===== DATA PROVIDED =====
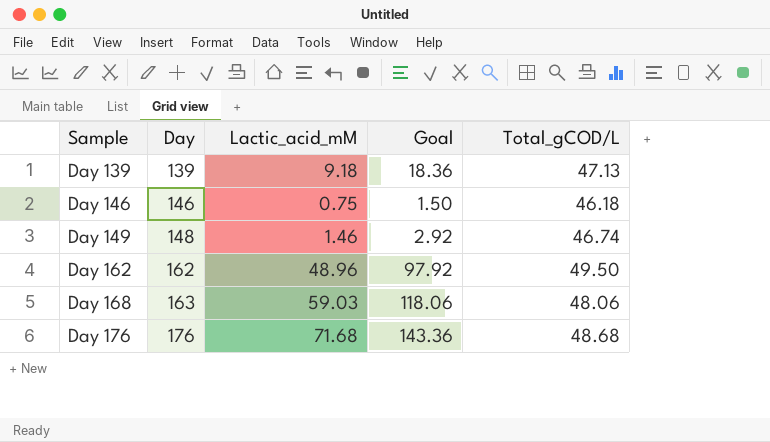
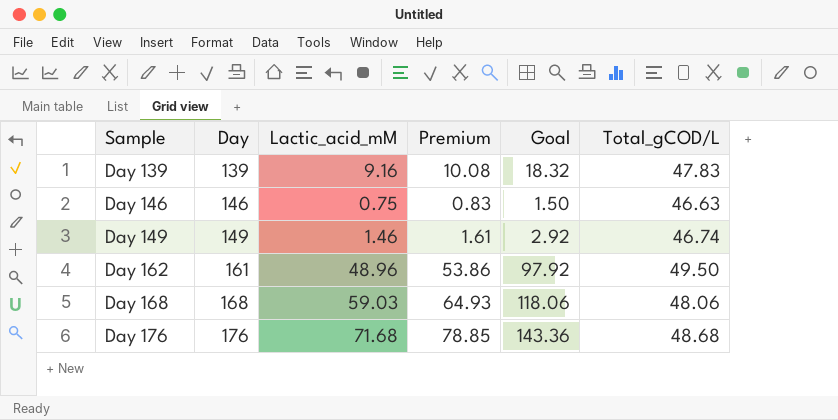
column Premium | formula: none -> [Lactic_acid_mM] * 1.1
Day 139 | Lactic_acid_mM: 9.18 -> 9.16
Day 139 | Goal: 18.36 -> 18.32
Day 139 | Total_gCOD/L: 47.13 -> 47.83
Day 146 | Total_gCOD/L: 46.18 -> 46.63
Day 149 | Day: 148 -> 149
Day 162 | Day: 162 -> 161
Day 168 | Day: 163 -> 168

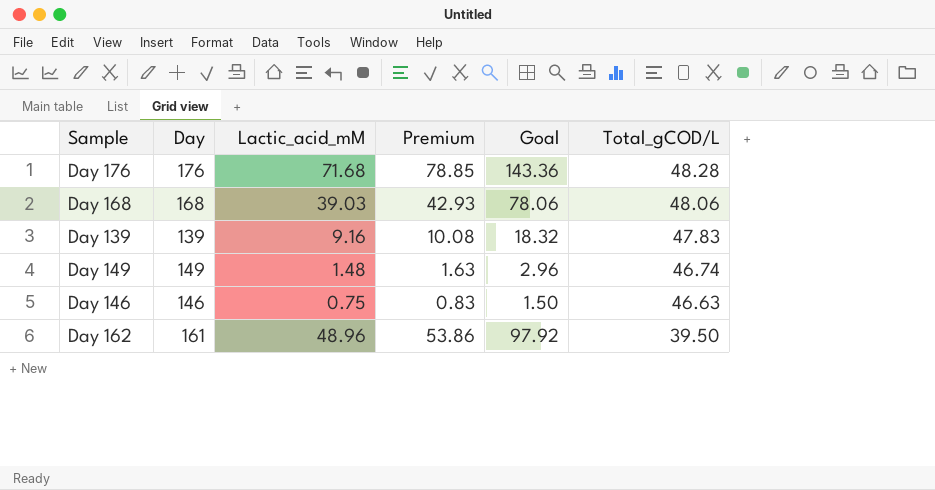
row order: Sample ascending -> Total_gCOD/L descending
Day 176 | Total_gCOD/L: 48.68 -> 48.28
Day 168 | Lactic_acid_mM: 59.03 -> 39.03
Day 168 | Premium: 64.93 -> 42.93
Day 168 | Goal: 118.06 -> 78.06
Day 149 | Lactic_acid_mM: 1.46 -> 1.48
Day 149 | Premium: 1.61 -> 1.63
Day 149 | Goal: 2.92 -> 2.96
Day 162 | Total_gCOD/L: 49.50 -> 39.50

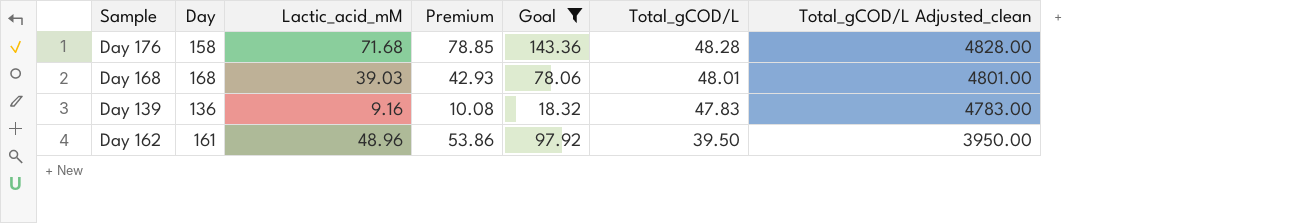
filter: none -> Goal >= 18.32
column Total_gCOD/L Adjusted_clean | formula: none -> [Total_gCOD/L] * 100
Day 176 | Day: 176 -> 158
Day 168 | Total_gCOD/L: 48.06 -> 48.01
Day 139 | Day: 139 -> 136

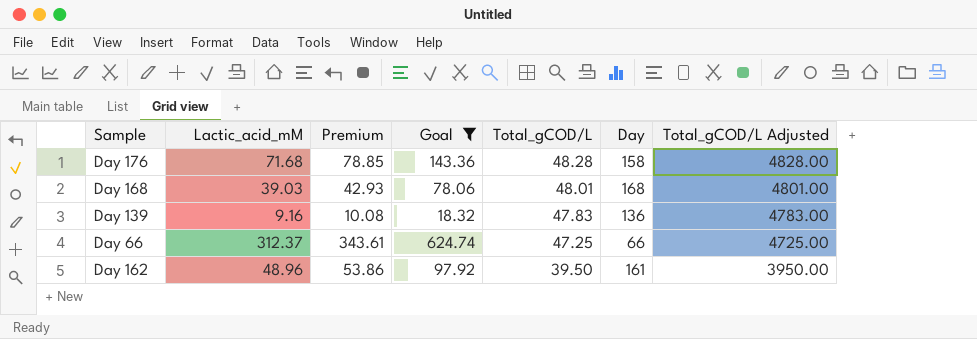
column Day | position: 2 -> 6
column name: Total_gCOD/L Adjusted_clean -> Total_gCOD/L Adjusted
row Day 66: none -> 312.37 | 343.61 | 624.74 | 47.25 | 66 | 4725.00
=====
**HOW TO COMPLETE THIS TASK**
Every line from the one holding "Day 168 | Goal: 118.06 -> 78.06" to the last line of the listing above, inclusive, must appear exactly as written, and no picture may appear.

**RESPONSE FOR THIS EXERCISE**
Day 168 | Goal: 118.06 -> 78.06
Day 149 | Lactic_acid_mM: 1.46 -> 1.48
Day 149 | Premium: 1.61 -> 1.63
Day 149 | Goal: 2.92 -> 2.96
Day 162 | Total_gCOD/L: 49.50 -> 39.50

filter: none -> Goal >= 18.32
column Total_gCOD/L Adjusted_clean | formula: none -> [Total_gCOD/L] * 100
Day 176 | Day: 176 -> 158
Day 168 | Total_gCOD/L: 48.06 -> 48.01
Day 139 | Day: 139 -> 136

column Day | position: 2 -> 6
column name: Total_gCOD/L Adjusted_clean -> Total_gCOD/L Adjusted
row Day 66: none -> 312.37 | 343.61 | 624.74 | 47.25 | 66 | 4725.00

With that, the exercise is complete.